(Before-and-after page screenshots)
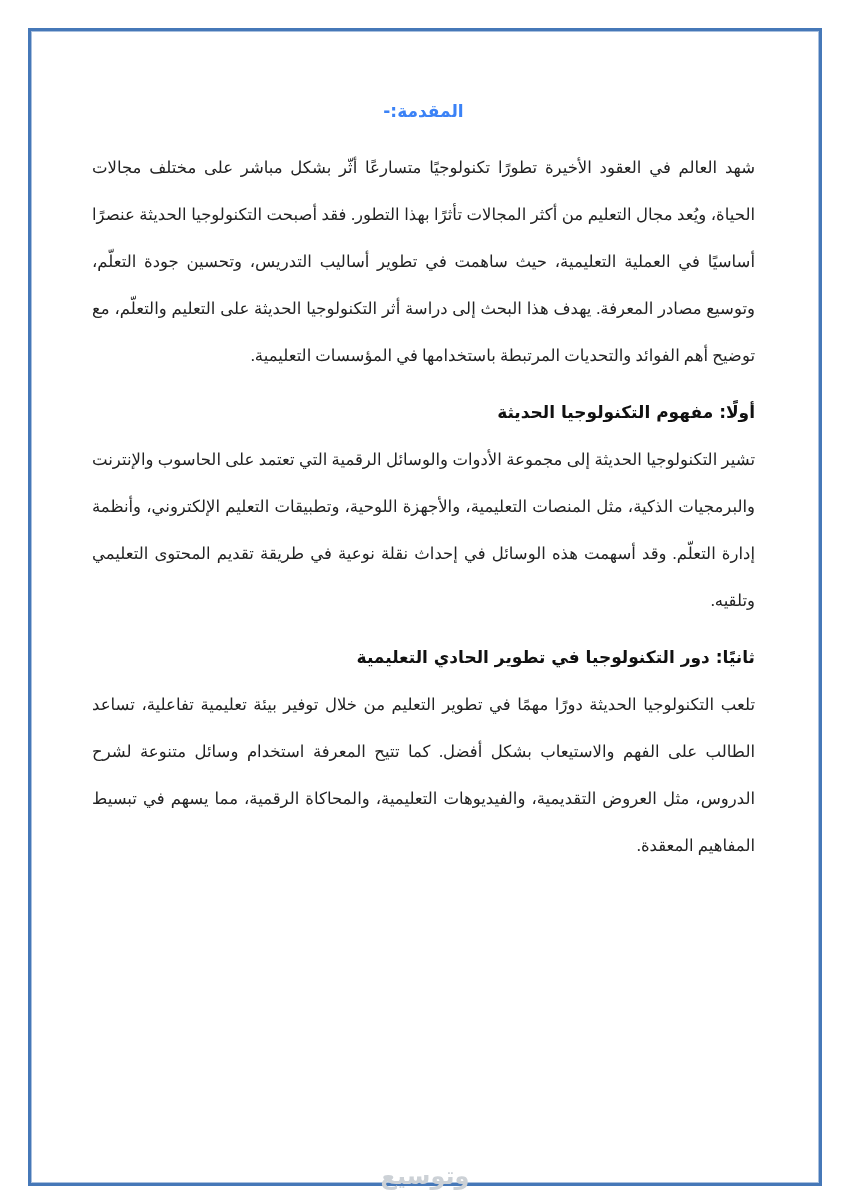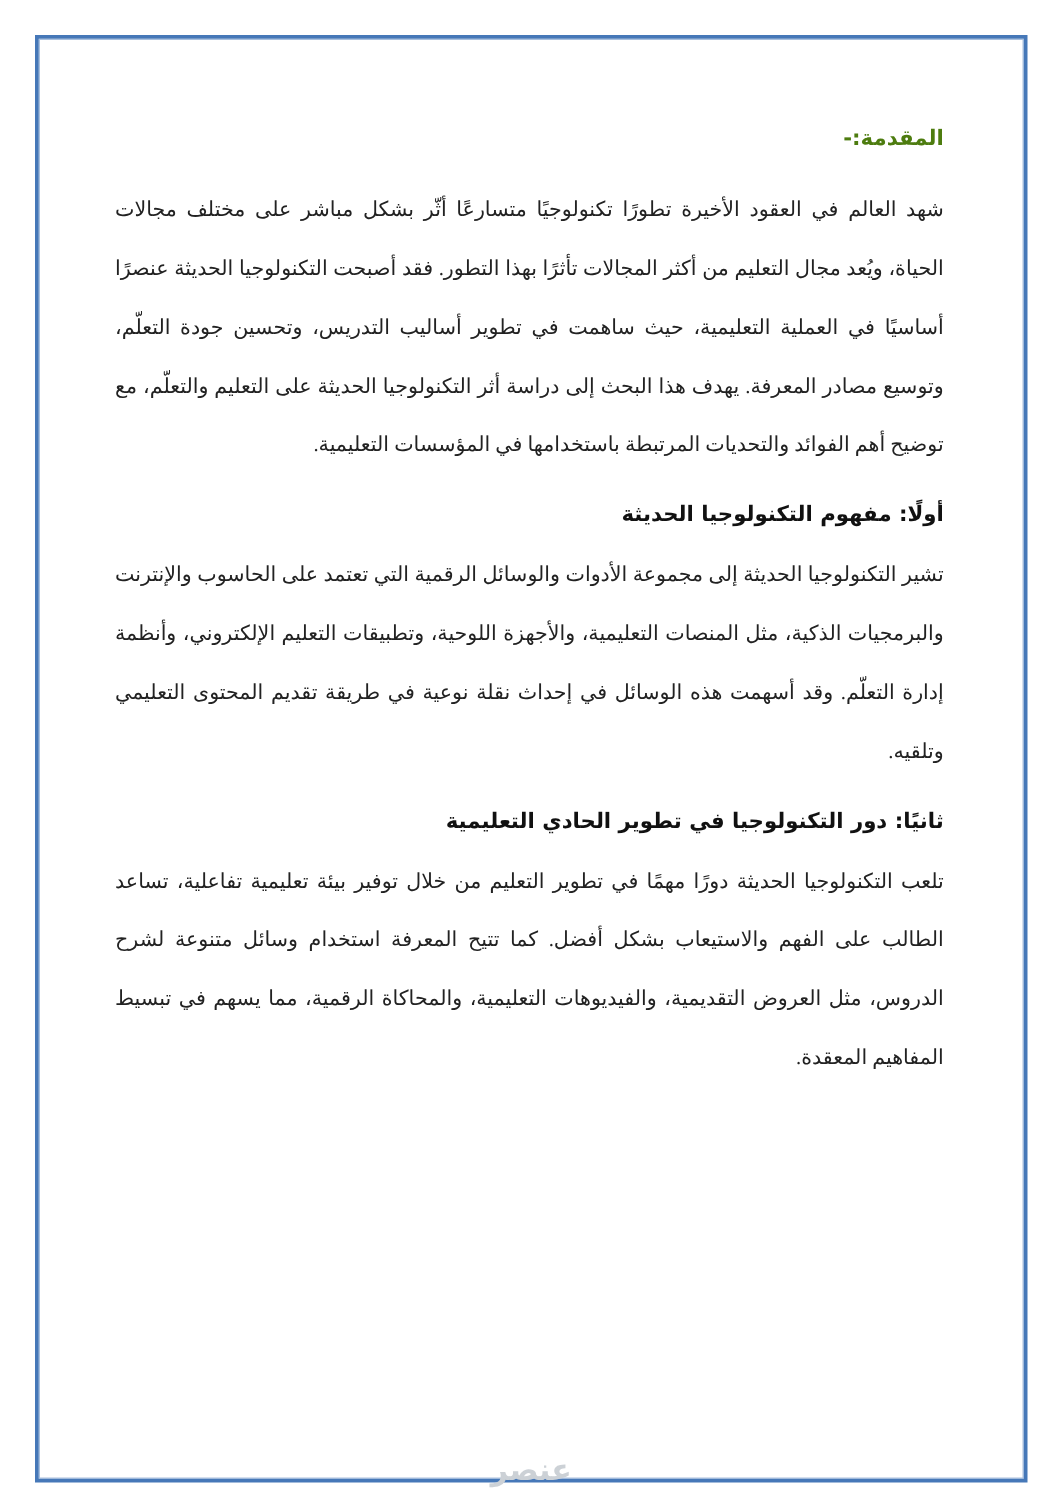--- a/index.html
+++ b/index.html
@@ -38,24 +38,24 @@
     font-size: 19px;
     font-weight: bold;
     text-align: center;
     line-height: 30px;
     margin: 0 0 34px 0;
     color: #111111;
   }
   .section-label {
     font-size: 17px;
     font-weight: bold;
-    text-align: right;
+    text-align: center;
     line-height: 30px;
     margin: 0 0 18px 0;
-    color: #4d7c0f;
+    color: #3b82f6;
   }
   .para {
     font-size: 16.5px;
     line-height: 47px;
     text-align: justify;
     text-justify: inter-word;
     margin: 0 0 10px 0;
     color: #222222;
     font-family: Liberation Serif, serif;
   }
@@ -97,15 +97,15 @@
     <div class="section-heading">أولًا: مفهوم التكنولوجيا الحديثة</div>
 
     <p class="para">تشير التكنولوجيا الحديثة إلى مجموعة الأدوات والوسائل الرقمية التي تعتمد على الحاسوب والإنترنت والبرمجيات الذكية، مثل المنصات التعليمية، والأجهزة اللوحية، وتطبيقات التعليم الإلكتروني، وأنظمة إدارة التعلّم. وقد أسهمت هذه الوسائل في إحداث نقلة نوعية في طريقة تقديم المحتوى التعليمي وتلقيه.</p>
 
     <div class="section-heading">ثانيًا: دور التكنولوجيا في تطوير الحادي التعليمية</div>
 
     <p class="para">تلعب التكنولوجيا الحديثة دورًا مهمًا في تطوير التعليم من خلال توفير بيئة تعليمية تفاعلية، تساعد الطالب على الفهم والاستيعاب بشكل أفضل. كما تتيح المعرفة استخدام وسائل متنوعة لشرح الدروس، مثل العروض التقديمية، والفيديوهات التعليمية، والمحاكاة الرقمية، مما يسهم في تبسيط المفاهيم المعقدة.</p>
 
   </div>
 
-  <div class="watermark">عنصر</div>
+  <div class="watermark">وتوسيع</div>
 
 </div>
 
 </body></html>

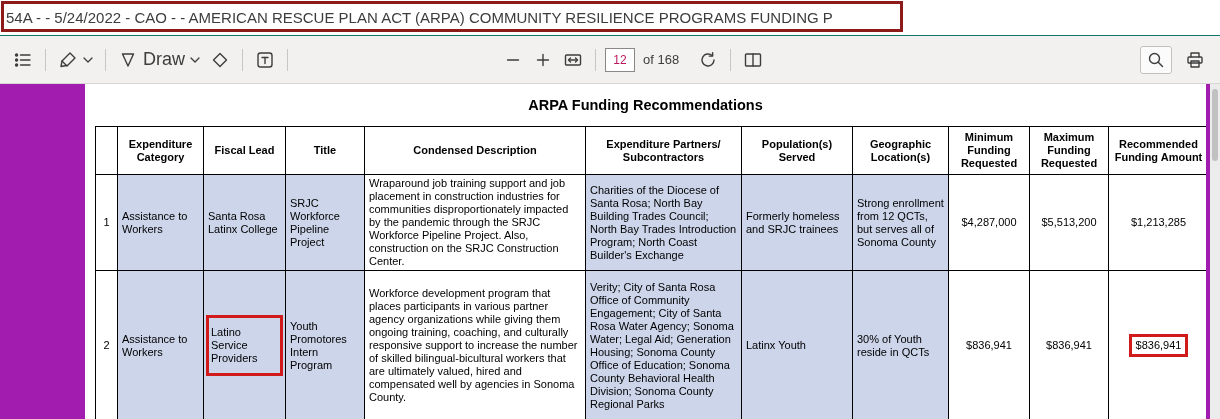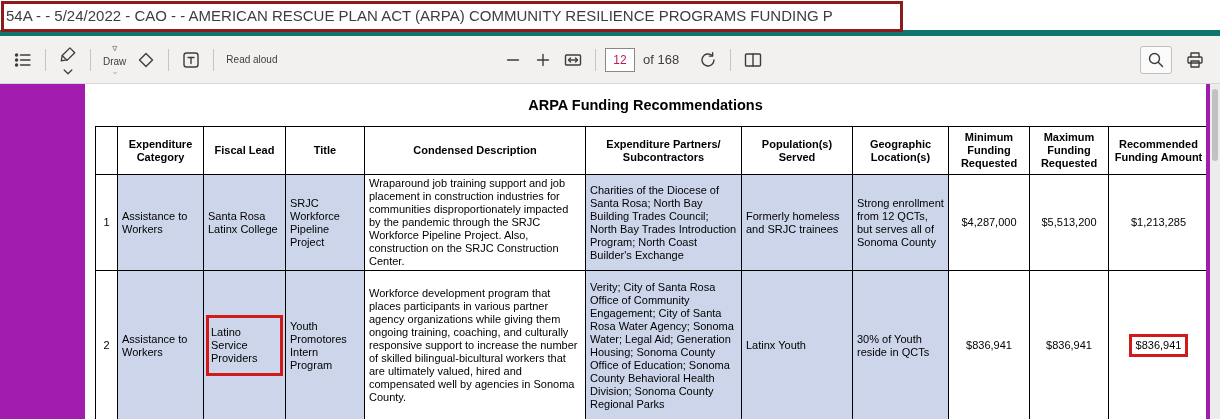--- a/index.html
+++ b/index.html
@@ -1,35 +1,35 @@
 <!DOCTYPE html>
 <html><head>
 <meta charset="utf-8">
 <style>
   * { margin:0; padding:0; box-sizing:border-box; }
   html,body { width:1220px; height:419px; overflow:hidden; background:#fff;
               font-family:"Liberation Sans", sans-serif; }
 
   
   .titlebar { position:relative; height:36px; background:#fff;
-              border-bottom:6px solid #0f766e;
+              border-bottom:1px solid #0f766e;
               display:flex; align-items:center; padding:0 6px; }
   .titlebar-text { font-size:15px; color:#3d3d3d; white-space:nowrap; }
   .titlebar-annotation { position:absolute; left:1px; top:1px; width:902px; height:31px;
               border:3px solid #8e1b1b; pointer-events:none; }
 
   
   .toolbar { position:relative; height:48px; background:#f2f1f0;
              border-bottom:1px solid #d8d6d4;
              display:flex; align-items:center; padding:0 8px; }
   .tb-group { display:flex; align-items:center; }
   .tb-btn { display:flex; align-items:center; justify-content:center; gap:5px;
             height:30px; min-width:30px; padding:0 5px;
             background:transparent; border:none; border-radius:3px;
-            color:#3d3d3d; font-family:inherit; font-size:10px; cursor:pointer;flex-direction:column; }
+            color:#3d3d3d; font-family:inherit; font-size:18px; cursor:pointer; }
   .tb-sep { width:1px; height:22px; background:#c8c6c4; margin:0 7px; }
   .ic { width:20px; height:20px; fill:none; stroke:currentColor;
         stroke-width:1.4; stroke-linecap:round; stroke-linejoin:round; }
   .ic-sm { width:10px; height:6px; fill:none; stroke:currentColor;
            stroke-width:1.3; stroke-linecap:round; stroke-linejoin:round; }
   .tb-center { position:absolute; left:498px; top:0; height:100%;
                display:flex; align-items:center; }
   .page-input { width:30px; height:24px; border:1px solid #8a8886; background:#fff;
                 text-align:center; font-size:12px; color:#be185d; font-family:inherit;
                 margin-left:2px; }
@@ -110,23 +110,20 @@
     </button>
     <div class="tb-sep"></div>
     <button class="tb-btn">
       <svg class="ic" viewBox="0 0 20 20">
         <rect x="3" y="3" width="14" height="14" rx="2.5"></rect>
         <line x1="7" y1="7.5" x2="13" y2="7.5"></line>
           <line x1="10" y1="7.5" x2="10" y2="13.5"></line>
       </svg>
     </button>
     <div class="tb-sep"></div>
-    <button class="tb-btn">
-      <span>Read aloud</span>
-    </button>
   </div>
 
   <div class="tb-center">
     <button class="tb-btn">
       <svg class="ic" viewBox="0 0 20 20">
           <line x1="4.5" y1="10" x2="15.5" y2="10"></line>
         </svg>
     </button>
     <button class="tb-btn">
       <svg class="ic" viewBox="0 0 20 20">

--- Exercise brief ---
From the data above, copy every line where "para" appears.

--- Reply to the exercise ---
   .para {
     <p class="para">تشير التكنولوجيا الحديثة إلى مجموعة الأدوات والوسائل الرقمية التي تعتمد على الحاسوب والإنترنت والبرمجيات الذكية، مثل المنصات التعليمية، والأجهزة اللوحية، وتطبيقات التعليم الإلكتروني، وأنظمة إدارة التعلّم. وقد أسهمت هذه الوسائل في إحداث نقلة نوعية في طريقة تقديم المحتوى التعليمي وتلقيه.</p>
     <p class="para">تلعب التكنولوجيا الحديثة دورًا مهمًا في تطوير التعليم من خلال توفير بيئة تعليمية تفاعلية، تساعد الطالب على الفهم والاستيعاب بشكل أفضل. كما تتيح المعرفة استخدام وسائل متنوعة لشرح الدروس، مثل العروض التقديمية، والفيديوهات التعليمية، والمحاكاة الرقمية، مما يسهم في تبسيط المفاهيم المعقدة.</p>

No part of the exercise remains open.